SURAT ini adalah surat terbuka untuk siapa saja yang masih
memiliki akal sehat, hati nurani, dan terutama nyali.
Seperti telah diketahui, saya melalui Lembaga Bantuan
Hukum (LBH) Yogyakarta telah mengajukan tuntutan kepada Panglima Angkatan
Bersenjata Republik Indonesia, sehubungan dengan Tragedi 3 April di Universitas
Gadjah Mada. Dalam peristiwa itu, anak saya, Timur Angin, 19, telah diseret
dan diinjak-injak kepalanya oleh para petugas keamanan.
Detil dari peristiwa itu, yang disampaikan oleh Timur
sendiri, telah saya tuliskan dalam Mengapa Anak Saya Diinjak-injak,
yang dimuat koran Bernas sebagai Anak Saya Timur Angin.

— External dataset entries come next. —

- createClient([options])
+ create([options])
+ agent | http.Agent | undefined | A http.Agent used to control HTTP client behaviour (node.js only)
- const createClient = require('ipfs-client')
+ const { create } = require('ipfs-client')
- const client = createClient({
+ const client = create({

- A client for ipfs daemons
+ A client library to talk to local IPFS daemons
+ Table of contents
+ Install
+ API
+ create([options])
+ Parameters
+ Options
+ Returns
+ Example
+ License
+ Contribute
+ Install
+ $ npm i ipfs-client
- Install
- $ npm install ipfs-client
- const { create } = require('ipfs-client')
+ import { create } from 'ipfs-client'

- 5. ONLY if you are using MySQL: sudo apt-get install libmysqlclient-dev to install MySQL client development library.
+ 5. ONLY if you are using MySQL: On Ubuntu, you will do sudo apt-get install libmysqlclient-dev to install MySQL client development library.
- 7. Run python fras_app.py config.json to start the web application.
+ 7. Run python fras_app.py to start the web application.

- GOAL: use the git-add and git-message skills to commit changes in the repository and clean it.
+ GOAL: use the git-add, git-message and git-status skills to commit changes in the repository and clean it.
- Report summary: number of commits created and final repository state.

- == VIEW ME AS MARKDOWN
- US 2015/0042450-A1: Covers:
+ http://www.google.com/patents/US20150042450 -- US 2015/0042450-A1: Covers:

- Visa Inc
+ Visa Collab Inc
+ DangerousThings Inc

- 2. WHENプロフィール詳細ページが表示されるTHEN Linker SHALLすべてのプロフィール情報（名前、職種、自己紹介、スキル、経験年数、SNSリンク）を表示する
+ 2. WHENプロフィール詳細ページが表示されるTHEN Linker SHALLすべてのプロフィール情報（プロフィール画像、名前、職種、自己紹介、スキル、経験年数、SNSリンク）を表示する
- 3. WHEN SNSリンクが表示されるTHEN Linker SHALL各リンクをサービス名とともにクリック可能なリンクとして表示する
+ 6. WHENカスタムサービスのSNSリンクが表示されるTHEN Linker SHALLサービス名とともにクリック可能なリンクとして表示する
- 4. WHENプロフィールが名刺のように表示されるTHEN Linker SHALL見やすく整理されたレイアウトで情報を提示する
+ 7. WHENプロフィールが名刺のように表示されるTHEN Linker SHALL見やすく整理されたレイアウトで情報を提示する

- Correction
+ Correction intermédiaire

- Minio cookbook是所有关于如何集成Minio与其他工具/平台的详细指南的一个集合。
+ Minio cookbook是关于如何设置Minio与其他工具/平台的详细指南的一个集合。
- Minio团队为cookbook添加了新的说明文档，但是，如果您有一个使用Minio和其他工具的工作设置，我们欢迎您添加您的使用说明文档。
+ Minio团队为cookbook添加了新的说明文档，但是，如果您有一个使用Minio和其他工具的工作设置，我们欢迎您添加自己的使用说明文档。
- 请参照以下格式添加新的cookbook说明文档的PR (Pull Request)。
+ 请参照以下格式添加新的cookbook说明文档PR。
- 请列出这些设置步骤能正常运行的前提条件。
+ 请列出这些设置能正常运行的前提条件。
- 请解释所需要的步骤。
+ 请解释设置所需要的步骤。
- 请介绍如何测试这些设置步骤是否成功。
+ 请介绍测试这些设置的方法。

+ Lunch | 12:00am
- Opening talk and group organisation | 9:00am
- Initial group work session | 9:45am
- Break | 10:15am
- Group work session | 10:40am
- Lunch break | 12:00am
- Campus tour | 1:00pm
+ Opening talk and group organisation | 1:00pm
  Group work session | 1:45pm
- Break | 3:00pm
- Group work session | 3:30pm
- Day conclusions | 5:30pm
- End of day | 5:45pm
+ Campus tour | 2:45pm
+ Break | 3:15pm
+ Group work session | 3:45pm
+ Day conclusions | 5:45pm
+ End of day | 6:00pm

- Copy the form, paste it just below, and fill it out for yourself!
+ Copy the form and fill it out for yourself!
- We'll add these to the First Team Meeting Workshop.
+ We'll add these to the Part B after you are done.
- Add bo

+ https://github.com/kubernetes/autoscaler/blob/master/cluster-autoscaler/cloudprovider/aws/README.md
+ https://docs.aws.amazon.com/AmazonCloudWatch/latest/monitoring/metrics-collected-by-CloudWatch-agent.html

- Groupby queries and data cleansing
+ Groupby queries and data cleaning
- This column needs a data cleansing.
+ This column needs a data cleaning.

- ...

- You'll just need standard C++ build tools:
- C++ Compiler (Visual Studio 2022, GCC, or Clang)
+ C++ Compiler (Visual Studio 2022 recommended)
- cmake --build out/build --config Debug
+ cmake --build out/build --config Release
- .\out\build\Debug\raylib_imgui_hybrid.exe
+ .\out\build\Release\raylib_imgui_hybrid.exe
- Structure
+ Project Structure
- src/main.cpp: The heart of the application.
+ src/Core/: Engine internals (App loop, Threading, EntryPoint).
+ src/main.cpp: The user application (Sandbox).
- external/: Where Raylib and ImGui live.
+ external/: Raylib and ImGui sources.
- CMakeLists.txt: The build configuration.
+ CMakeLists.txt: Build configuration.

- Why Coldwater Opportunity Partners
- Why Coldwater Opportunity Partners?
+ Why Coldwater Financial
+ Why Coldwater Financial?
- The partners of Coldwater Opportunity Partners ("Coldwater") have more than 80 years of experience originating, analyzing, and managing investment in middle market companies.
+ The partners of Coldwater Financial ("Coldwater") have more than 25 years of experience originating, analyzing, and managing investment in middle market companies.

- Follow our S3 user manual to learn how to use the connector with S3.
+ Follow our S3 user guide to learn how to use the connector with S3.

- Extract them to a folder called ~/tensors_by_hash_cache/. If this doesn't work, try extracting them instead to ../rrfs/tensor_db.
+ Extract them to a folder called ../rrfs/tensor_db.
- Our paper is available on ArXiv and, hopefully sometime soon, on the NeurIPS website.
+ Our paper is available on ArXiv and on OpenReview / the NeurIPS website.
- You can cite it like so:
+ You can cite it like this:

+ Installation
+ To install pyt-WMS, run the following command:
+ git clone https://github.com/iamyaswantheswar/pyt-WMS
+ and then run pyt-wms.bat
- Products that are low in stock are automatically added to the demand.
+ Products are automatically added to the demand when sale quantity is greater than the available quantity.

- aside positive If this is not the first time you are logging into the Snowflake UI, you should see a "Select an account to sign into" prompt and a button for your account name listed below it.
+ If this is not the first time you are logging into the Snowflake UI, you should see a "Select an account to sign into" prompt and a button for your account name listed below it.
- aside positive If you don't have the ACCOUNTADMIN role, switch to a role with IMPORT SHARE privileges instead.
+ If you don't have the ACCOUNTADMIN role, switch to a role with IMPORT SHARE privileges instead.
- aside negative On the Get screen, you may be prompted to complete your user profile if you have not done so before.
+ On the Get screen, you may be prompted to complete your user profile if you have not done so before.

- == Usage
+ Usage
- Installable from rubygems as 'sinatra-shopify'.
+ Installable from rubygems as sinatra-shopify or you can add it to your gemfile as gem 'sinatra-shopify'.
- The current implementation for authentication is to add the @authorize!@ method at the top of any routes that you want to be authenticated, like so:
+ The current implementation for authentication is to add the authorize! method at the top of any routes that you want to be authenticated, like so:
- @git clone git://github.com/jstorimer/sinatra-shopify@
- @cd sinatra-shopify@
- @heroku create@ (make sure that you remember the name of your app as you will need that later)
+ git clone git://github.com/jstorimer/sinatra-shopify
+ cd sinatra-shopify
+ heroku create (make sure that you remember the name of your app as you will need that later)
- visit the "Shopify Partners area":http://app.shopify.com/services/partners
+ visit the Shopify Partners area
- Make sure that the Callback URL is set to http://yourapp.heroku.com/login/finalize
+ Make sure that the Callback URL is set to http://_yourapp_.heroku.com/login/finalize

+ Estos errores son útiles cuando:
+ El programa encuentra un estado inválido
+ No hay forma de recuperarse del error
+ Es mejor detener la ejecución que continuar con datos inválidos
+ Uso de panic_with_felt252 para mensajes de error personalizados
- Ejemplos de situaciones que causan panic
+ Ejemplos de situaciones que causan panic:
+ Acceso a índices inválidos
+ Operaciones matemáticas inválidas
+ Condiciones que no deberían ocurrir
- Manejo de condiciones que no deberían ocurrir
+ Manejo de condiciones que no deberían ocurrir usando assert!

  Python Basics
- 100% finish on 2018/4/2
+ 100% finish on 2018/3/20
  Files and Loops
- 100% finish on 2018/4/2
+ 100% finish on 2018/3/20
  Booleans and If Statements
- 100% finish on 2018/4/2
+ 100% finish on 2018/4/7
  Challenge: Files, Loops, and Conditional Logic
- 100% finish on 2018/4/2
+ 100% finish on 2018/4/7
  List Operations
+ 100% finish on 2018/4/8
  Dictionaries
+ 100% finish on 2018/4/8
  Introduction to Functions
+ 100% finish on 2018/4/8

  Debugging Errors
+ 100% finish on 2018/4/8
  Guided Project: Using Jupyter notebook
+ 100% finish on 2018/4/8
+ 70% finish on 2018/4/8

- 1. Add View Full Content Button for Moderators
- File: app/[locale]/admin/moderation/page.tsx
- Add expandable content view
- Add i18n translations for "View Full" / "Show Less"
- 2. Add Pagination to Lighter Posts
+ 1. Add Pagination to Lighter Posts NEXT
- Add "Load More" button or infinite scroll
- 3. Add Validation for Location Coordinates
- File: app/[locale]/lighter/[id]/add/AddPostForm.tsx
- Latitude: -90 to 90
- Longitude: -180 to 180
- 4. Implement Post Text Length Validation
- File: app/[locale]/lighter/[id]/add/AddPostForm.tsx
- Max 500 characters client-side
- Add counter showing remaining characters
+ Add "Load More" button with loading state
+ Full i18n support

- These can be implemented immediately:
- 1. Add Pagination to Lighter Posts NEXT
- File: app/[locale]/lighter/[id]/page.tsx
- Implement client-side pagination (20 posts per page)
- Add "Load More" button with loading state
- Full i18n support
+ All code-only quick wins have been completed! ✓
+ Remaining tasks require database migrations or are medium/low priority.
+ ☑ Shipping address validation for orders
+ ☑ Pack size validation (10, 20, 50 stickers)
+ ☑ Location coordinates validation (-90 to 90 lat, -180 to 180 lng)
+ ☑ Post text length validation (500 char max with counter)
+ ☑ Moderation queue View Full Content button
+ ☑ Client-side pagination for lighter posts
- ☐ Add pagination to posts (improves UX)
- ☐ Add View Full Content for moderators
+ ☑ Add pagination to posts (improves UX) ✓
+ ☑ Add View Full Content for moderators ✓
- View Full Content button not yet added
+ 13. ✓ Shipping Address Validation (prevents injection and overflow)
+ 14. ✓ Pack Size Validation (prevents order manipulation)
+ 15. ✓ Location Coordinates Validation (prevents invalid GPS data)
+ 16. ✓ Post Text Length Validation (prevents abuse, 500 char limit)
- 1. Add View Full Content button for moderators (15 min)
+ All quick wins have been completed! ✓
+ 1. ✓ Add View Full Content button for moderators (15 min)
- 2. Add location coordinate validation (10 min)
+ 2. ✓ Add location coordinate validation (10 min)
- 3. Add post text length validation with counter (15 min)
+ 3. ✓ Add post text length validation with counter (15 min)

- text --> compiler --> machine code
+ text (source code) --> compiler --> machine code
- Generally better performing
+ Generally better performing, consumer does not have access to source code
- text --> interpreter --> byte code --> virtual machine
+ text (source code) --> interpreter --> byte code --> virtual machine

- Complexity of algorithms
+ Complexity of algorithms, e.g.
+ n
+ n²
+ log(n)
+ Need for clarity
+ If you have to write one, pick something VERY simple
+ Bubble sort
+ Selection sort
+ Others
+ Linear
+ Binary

Dalam tulisan itu sudah terungkap, bahwa Timur hanya menonton, tidak memotret,
tidak berteriak-teriak, apalagi melempar batu. Sebagai bapaknya, bukankah
wajar saya menggugat Pangab, bukan sebagai pribadi, tapi sebagai pihak
yang bertanggung jawab atas atas kebijakan institusi angkatan bersenjata
ini? Saya hanya menuntut agar kesalahan ini diakui, dan agar minta
maaf kepada korban yang tidak bersalah.
Saya tidak bicara tentang insiden, saya tidak bicara tentang
salah pentung, tentang salah pukul, tentang ketidaksengajaan -- siapakah
yang punya akal sehat dan hati nurani setuju bahwa menginjak-injak kepala
orang lain dengan sengaja merupakan kelakuan yang beradab?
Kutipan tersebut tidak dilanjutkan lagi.